Input data START
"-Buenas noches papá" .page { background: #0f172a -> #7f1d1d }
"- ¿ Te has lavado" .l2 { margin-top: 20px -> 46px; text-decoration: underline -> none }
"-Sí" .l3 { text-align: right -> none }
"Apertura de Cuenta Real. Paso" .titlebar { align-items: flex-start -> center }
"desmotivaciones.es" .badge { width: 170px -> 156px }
Input data END
Input data START
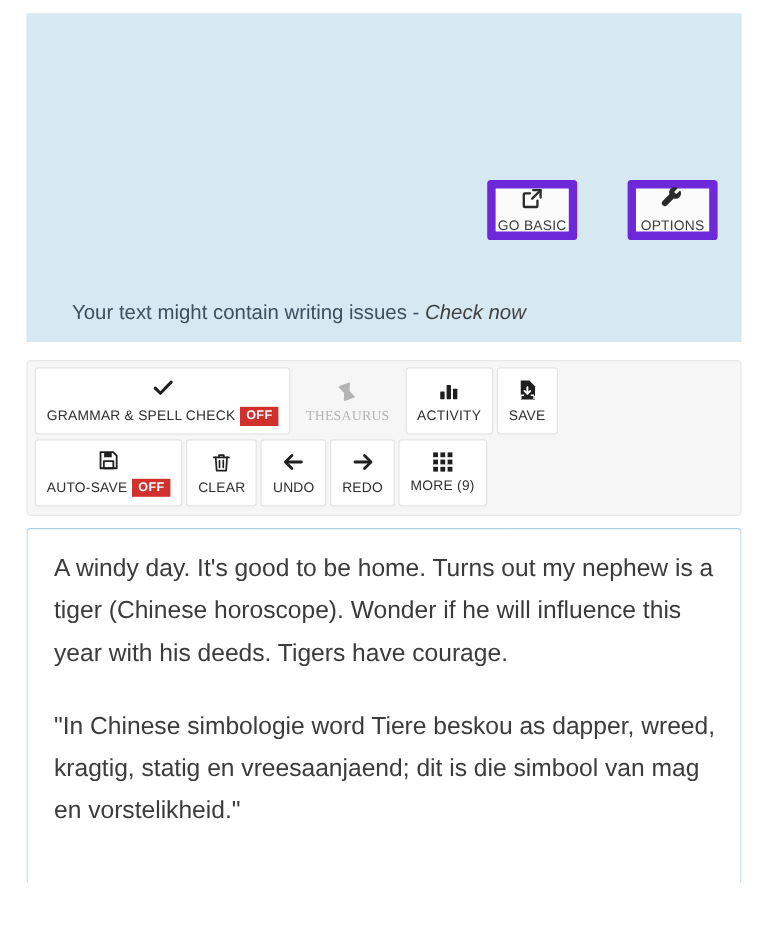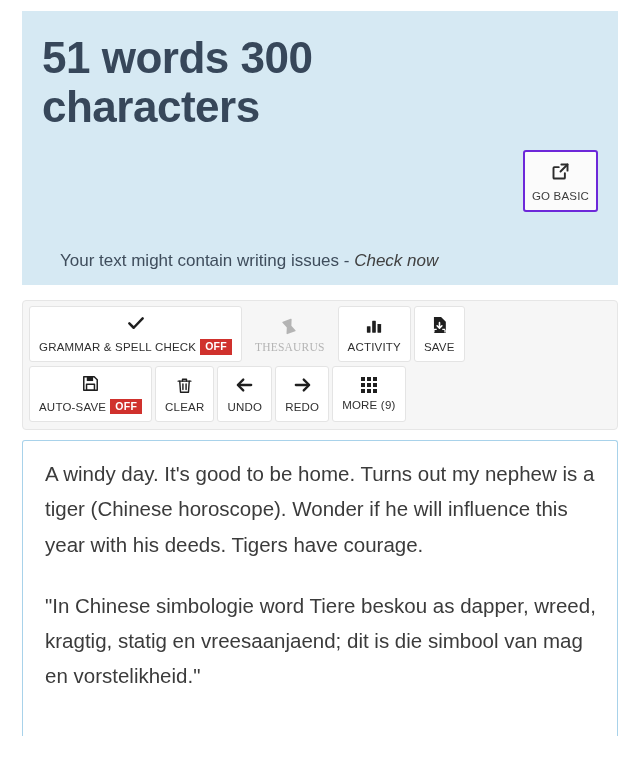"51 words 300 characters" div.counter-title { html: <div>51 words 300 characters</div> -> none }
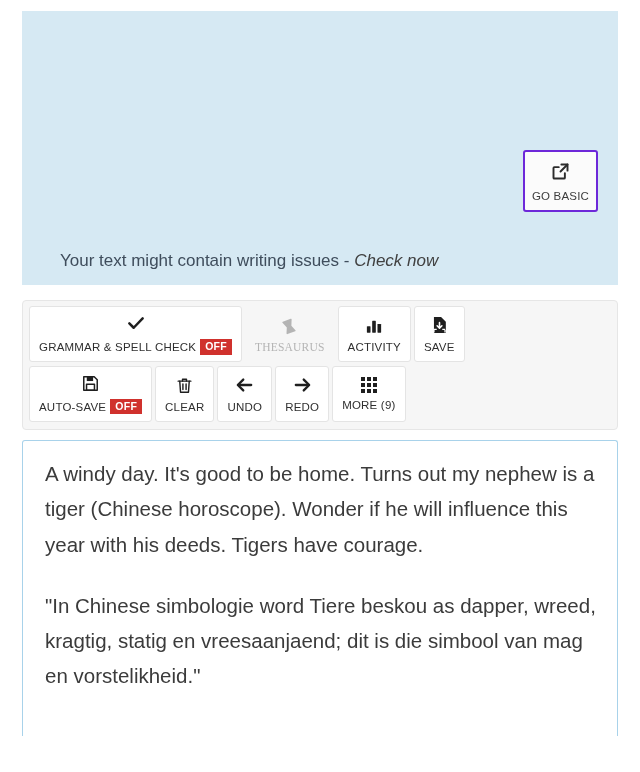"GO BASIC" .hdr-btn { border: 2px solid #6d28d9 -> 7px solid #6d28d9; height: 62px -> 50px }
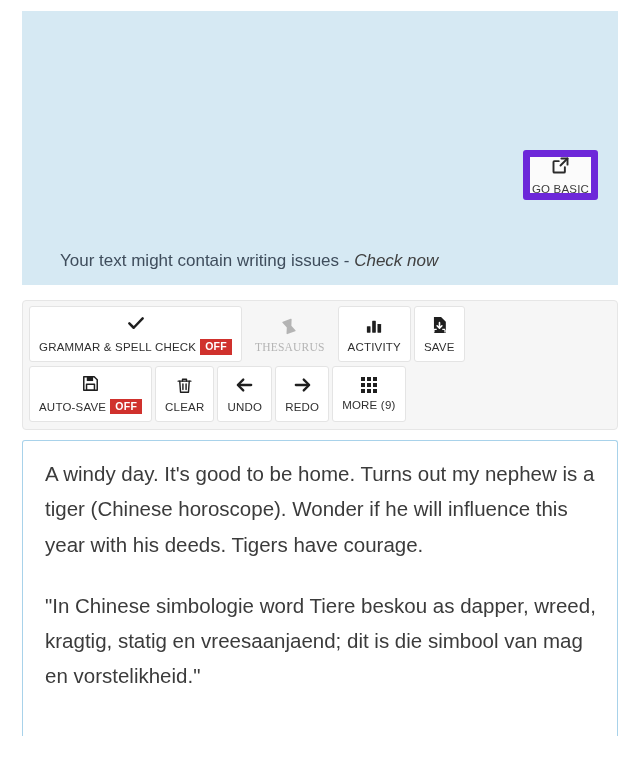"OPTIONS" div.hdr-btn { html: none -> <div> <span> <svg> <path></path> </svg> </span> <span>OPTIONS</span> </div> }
Input data END
## Prompt
Out of the records above, please copy exactly the lines from the line with "html: <div>51 words" up to and including the line with "html: none ->", minus the pictures.

## Solution to the exercise
"51 words 300 characters" div.counter-title { html: <div>51 words 300 characters</div> -> none }
"GO BASIC" .hdr-btn { border: 2px solid #6d28d9 -> 7px solid #6d28d9; height: 62px -> 50px }
"OPTIONS" div.hdr-btn { html: none -> <div> <span> <svg> <path></path> </svg> </span> <span>OPTIONS</span> </div> }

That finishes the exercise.